Extracted data

=====

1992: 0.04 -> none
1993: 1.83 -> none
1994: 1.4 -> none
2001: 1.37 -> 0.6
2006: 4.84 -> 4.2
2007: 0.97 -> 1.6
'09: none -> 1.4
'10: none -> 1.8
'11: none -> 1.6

=====

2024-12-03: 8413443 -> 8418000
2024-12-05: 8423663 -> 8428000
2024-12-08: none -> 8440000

=====

Problem to solve
What you give back should be exactly the lines of the data above from the line with "1992: 0.04 -> none" through the line with "none -> 1.6", both of those included, and nothing more.

Exercise output
1992: 0.04 -> none
1993: 1.83 -> none
1994: 1.4 -> none
2001: 1.37 -> 0.6
2006: 4.84 -> 4.2
2007: 0.97 -> 1.6
'09: none -> 1.4
'10: none -> 1.8
'11: none -> 1.6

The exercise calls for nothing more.